Classification and size estimation of wafer defects by using scattered light distribution

SUMMARY Usually, wafer inspection is a two-step process. The first step, which is very important, consists of detection of defects on the wafer. The second step classification of the detected defects, which is done after defect detection as necessary. Recently, it has become necessary to perform simultaneous detection and classification of wafer defects in order to reduce the wafer inspection time while maintaining high resolution of inspection. Optical wafer inspection is the most effective method for detecting and classifying defects and estimating their size in a short time. In this method, the scattered light distribution is compared with a database of previous scattered light distributions and pattern matching is used to classify defects and estimate their size. Therefore, to achieve optical wafer inspection based on scattered light distribution, it is necessary to gather scattered light distribution data for many samples of various kinds.
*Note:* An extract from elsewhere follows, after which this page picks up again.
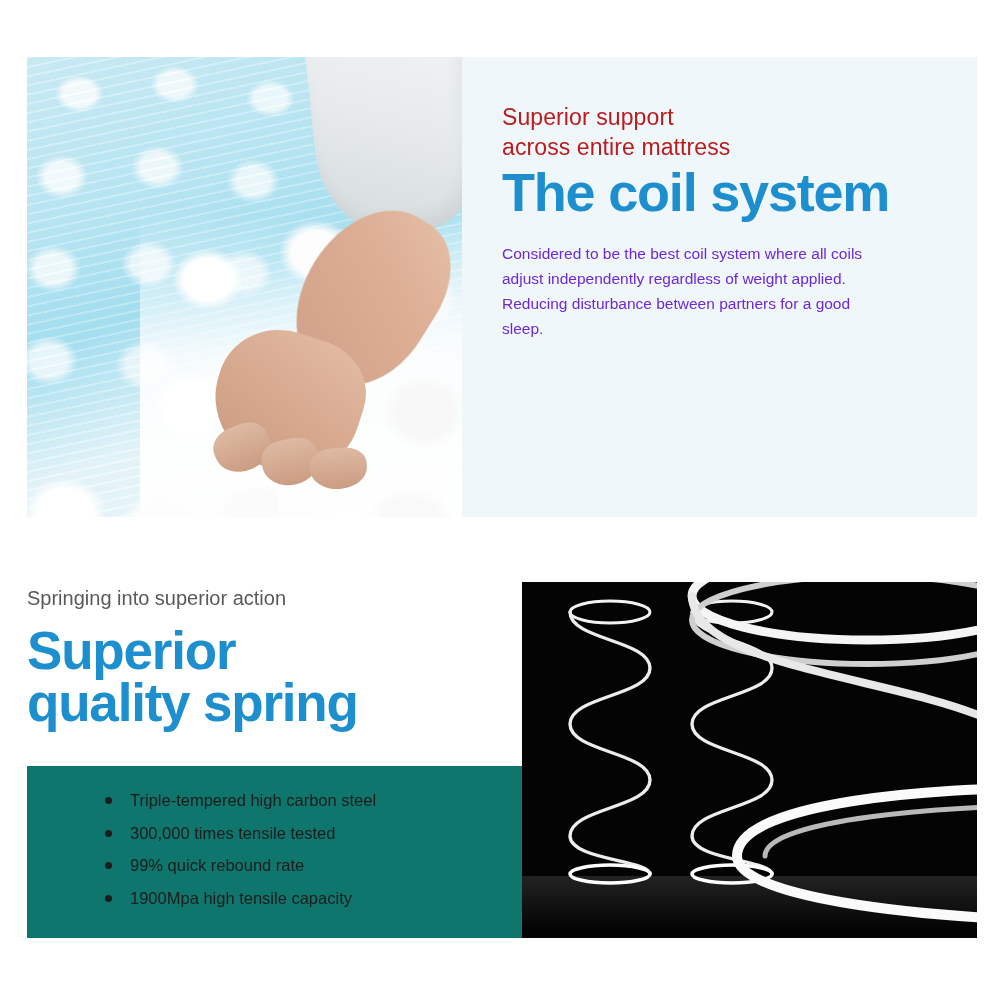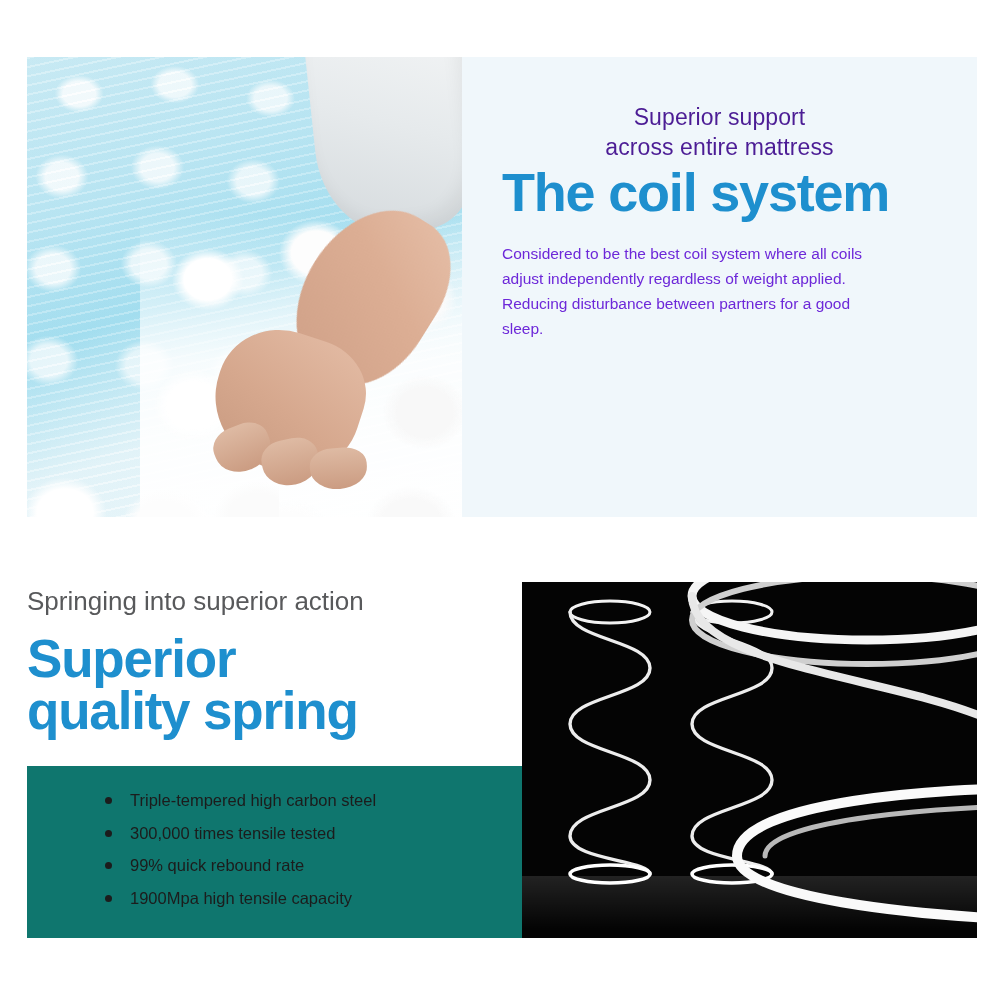"Superior support" .eyebrow { color: #4c1d95 -> #b91c1c; text-align: center -> none }
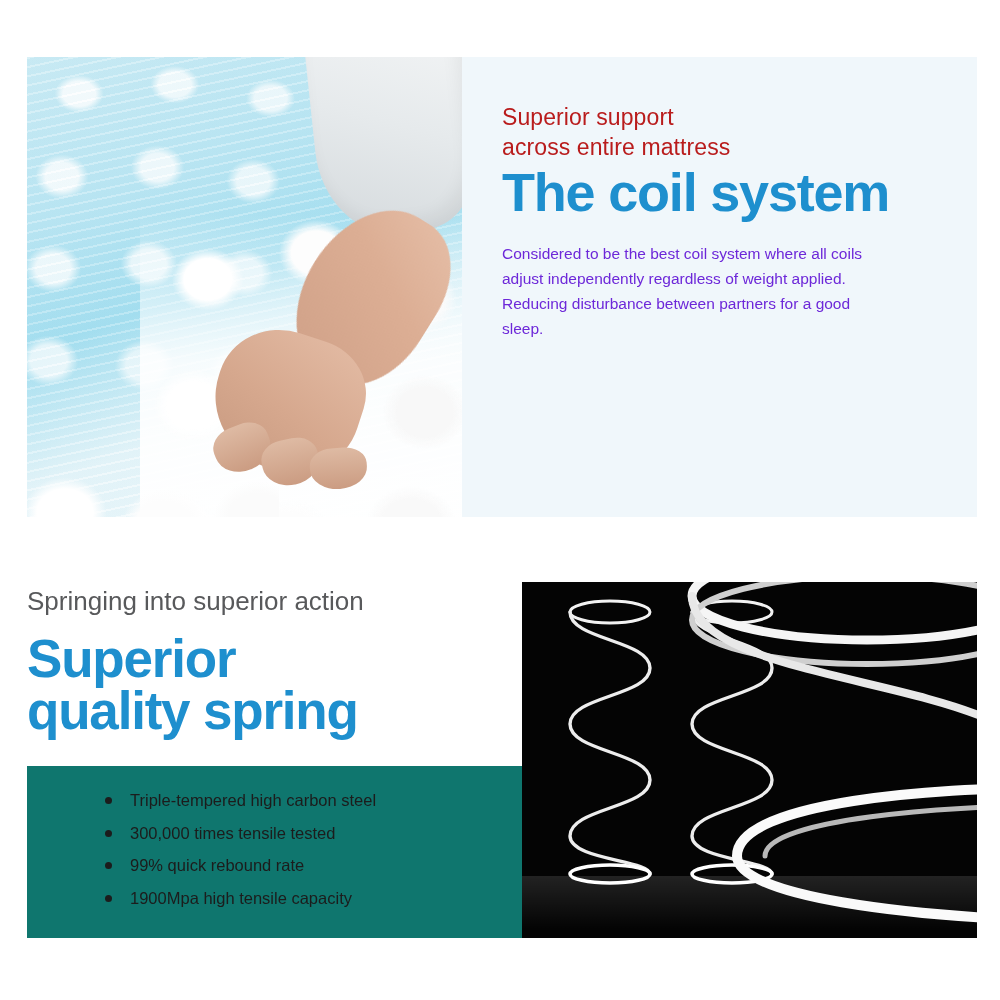"Springing into superior action" .eyebrow2 { font-size: 26px -> 20px }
The first aim of this study is to develop a defect classification and size estimation method utilizing the scattered light distribution. We propose a method of classifying defects on wafers and estimating their size. The proposed method is based on pattern matching utilizing a parametric eigenspace. The second aim of the paper is to validate the proposed method by applying it to scattered light distribution samples. The light scattering distribution samples were generated by discrete dipole approximation (DDA) simulation. A database of the light scattering distribution is easily created using the simulation.